Andrés Giménez lined a Caleb Thielbar fastball into right field for a single, scoring courtesy runner José Ramírez from second base, and the Guardians formed a giant, jubilant scrum in Progressive Field’s infield, hugging each other after their 3-2,10-inning victory clinched a spot in the postseason for the sixth time in nine years.
The Twins, meanwhile, fell into a tie with the idle Tigers for the final American League wild-card berth with nine games remaining, though the Twins do own the tiebreaker via their 7-6 record against Detroit this season. The loss also officially made the Twins the former AL Central champs, their hopes of back-to-back titles now mathematically impossible.

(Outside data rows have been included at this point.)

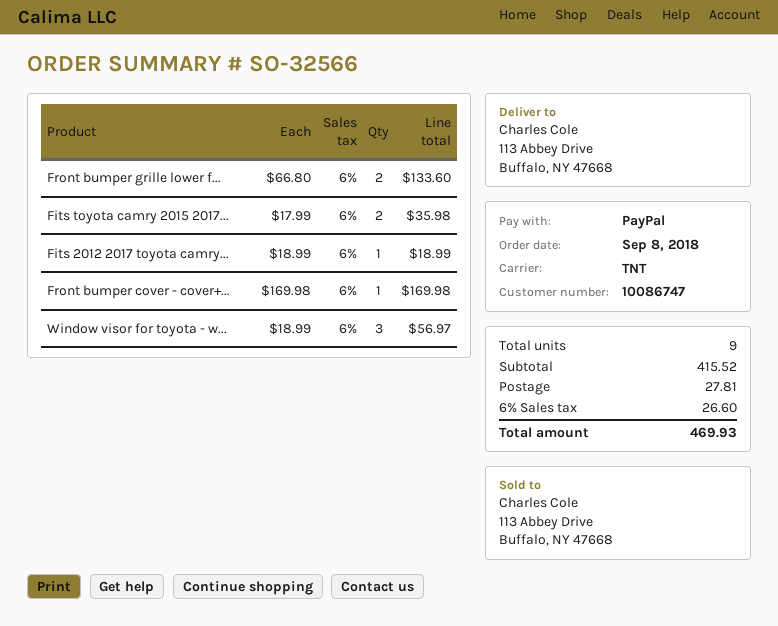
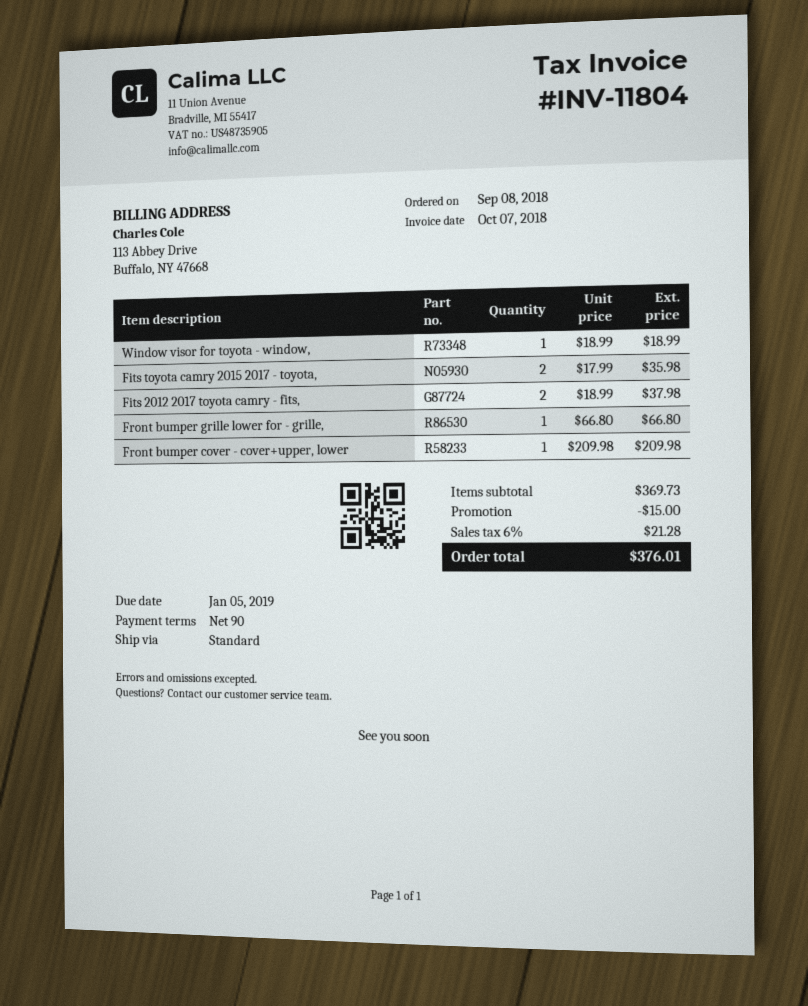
shipping method: TNT -> standard
Front bumper grille lower f...: 2 x 66.80 = 133.60 -> 1 x 66.80 = 66.80
Fits 2012 2017 toyota camry...: 1 x 18.99 = 18.99 -> 2 x 18.99 = 37.98
Front bumper cover - cover+...: 1 x 169.98 = 169.98 -> 1 x 209.98 = 209.98
Window visor for toyota - w...: 3 x 18.99 = 56.97 -> 1 x 18.99 = 18.99
subtotal: 415.52 -> 369.73
discount: none -> 15.00
shipping: 27.81 -> none
tax: 6% = 26.60 -> 6% = 21.28
total: 469.93 -> 376.01

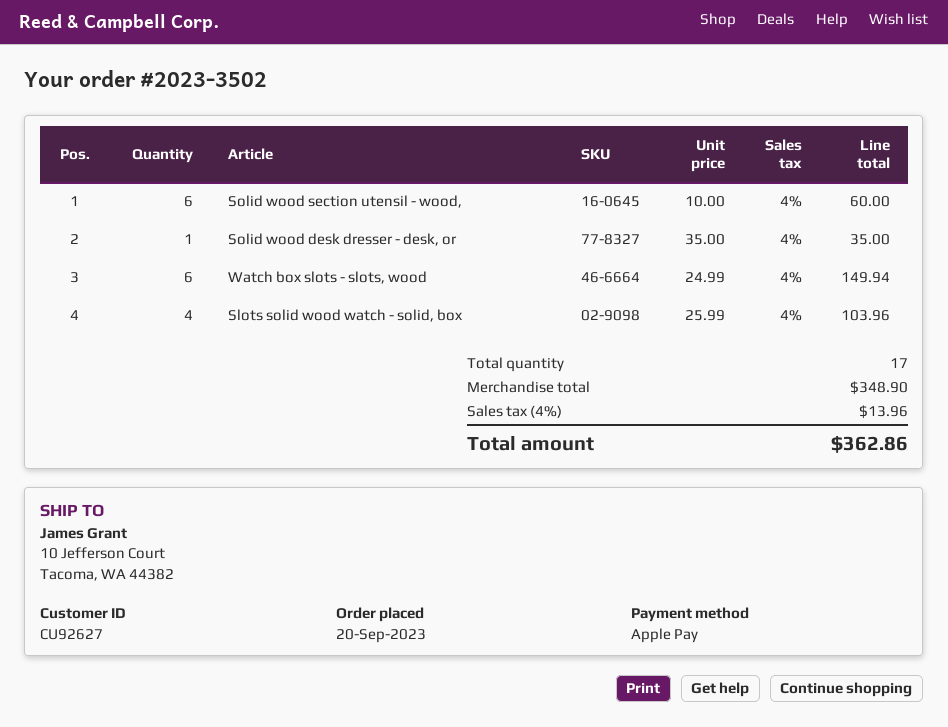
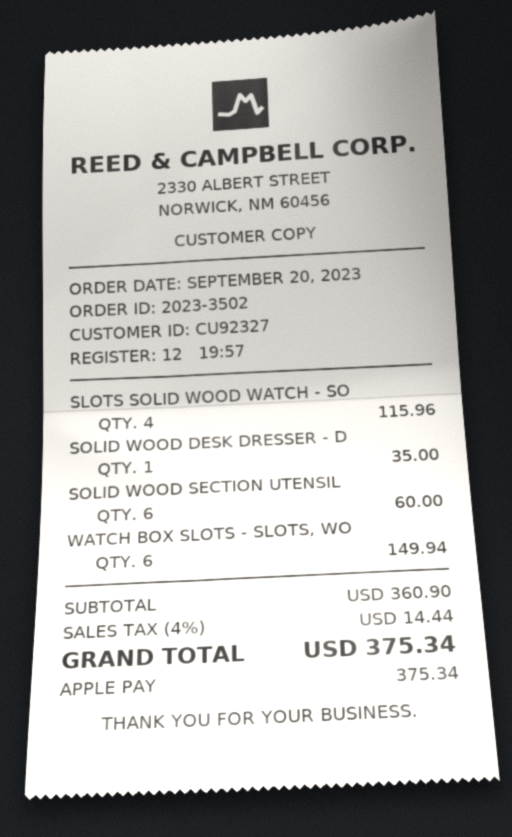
customer number: CU92627 -> CU92327
Slots solid wood watch - solid, box: 4 for 103.96 -> 4 for 115.96
subtotal: 348.90 -> 360.90
tax: 4% = 13.96 -> 4% = 14.44
total: 362.86 -> 375.34

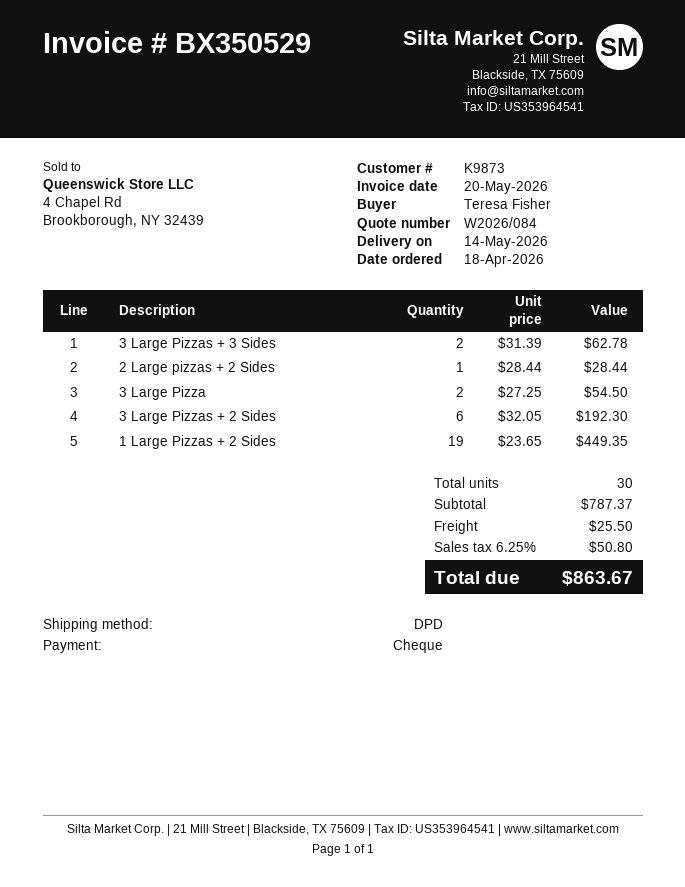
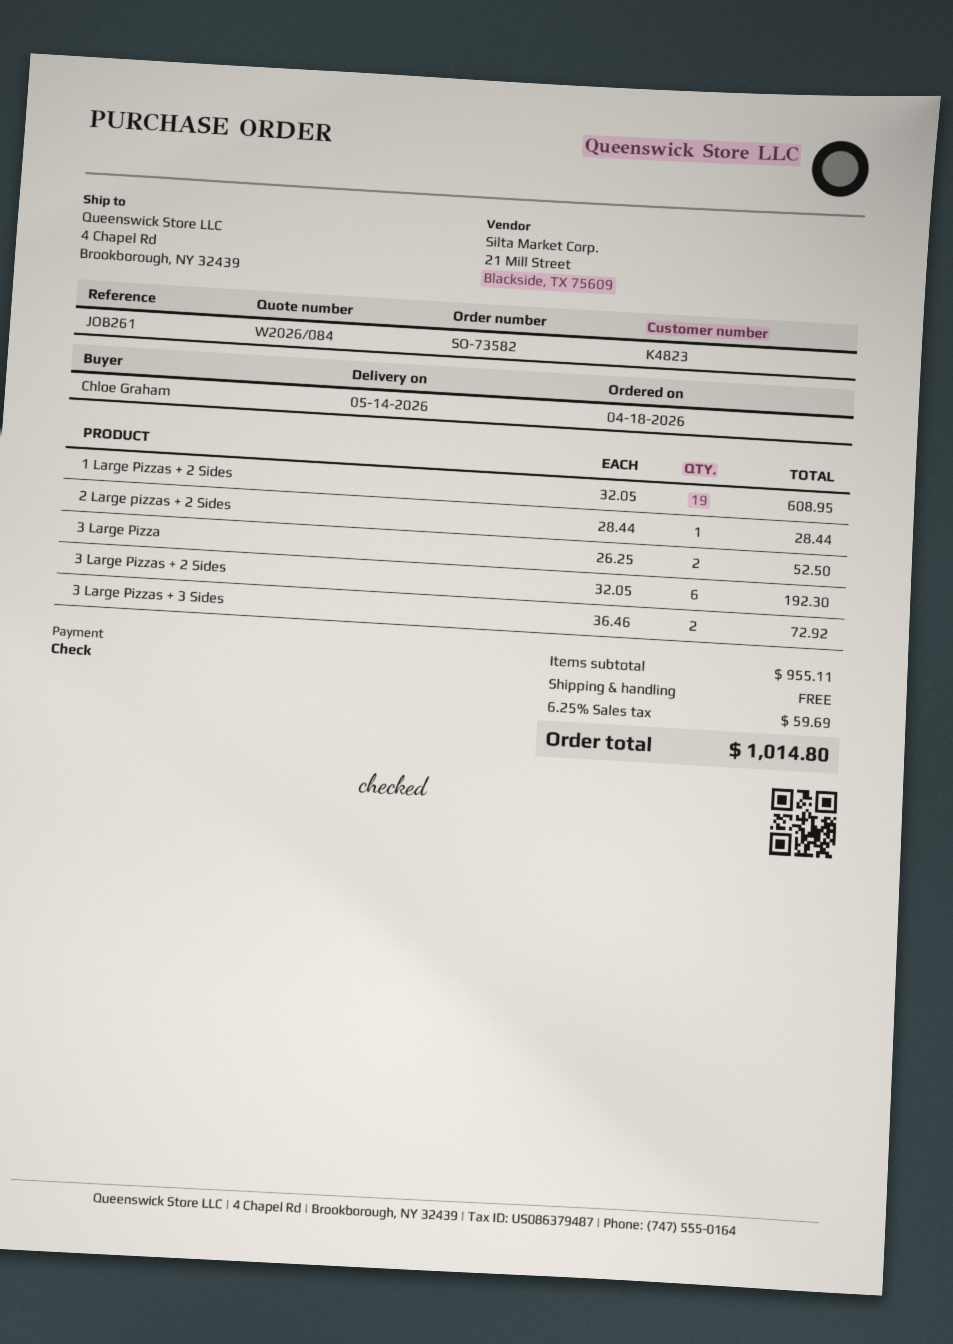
customer number: K9873 -> K4823
ordered by: Teresa Fisher -> Chloe Graham
3 Large Pizzas + 3 Sides: 2 x 31.39 = 62.78 -> 2 x 36.46 = 72.92
3 Large Pizza: 2 x 27.25 = 54.50 -> 2 x 26.25 = 52.50
1 Large Pizzas + 2 Sides: 19 x 23.65 = 449.35 -> 19 x 32.05 = 608.95
subtotal: 787.37 -> 955.11
shipping: 25.50 -> 0.00
tax: 6.25% = 50.80 -> 6.25% = 59.69
total: 863.67 -> 1014.80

“It can be hard. It can be excruciating at times,” Twins manager Rocco Baldelli said after the Twins’ 11th loss in their past 16 games. “You could make a pretty reasonable statement that we were in a spot to win all four games here. You want that. We’ve got four chances to win games, and we walk out with one. That’s not going to be satisfying, there’s no way around that.”
Especially the way this one played out: The Twins took a 2-1 lead on Manuel Margot’s fifth-inning double — but didn’t get another hit in the final 5⅔ innings against the Guardians’ bullpen, a unit that Baldelli called “the best bullpen in the history of baseball, by a lot of measures.”
That bullpen gave up only nine hits and four runs in 19⅓ combined innings in the series. The Twins scored precisely as many runs, 13, as the Guardians did in the four-game series, but it sure didn’t feel like it, did it?
That’s been the story of the entire season between these teams: Cleveland dominated the season series 10-3, even though 12 of those games were decided by three runs or fewer.
“They showed why they’re the better team, why they’ve been better this year,” said catcher Ryan Jeffers. “They’re able to finish those games out, the games we haven’t been able to, from both sides. Not just the pitching side, but from adding the extra run when they needed it.”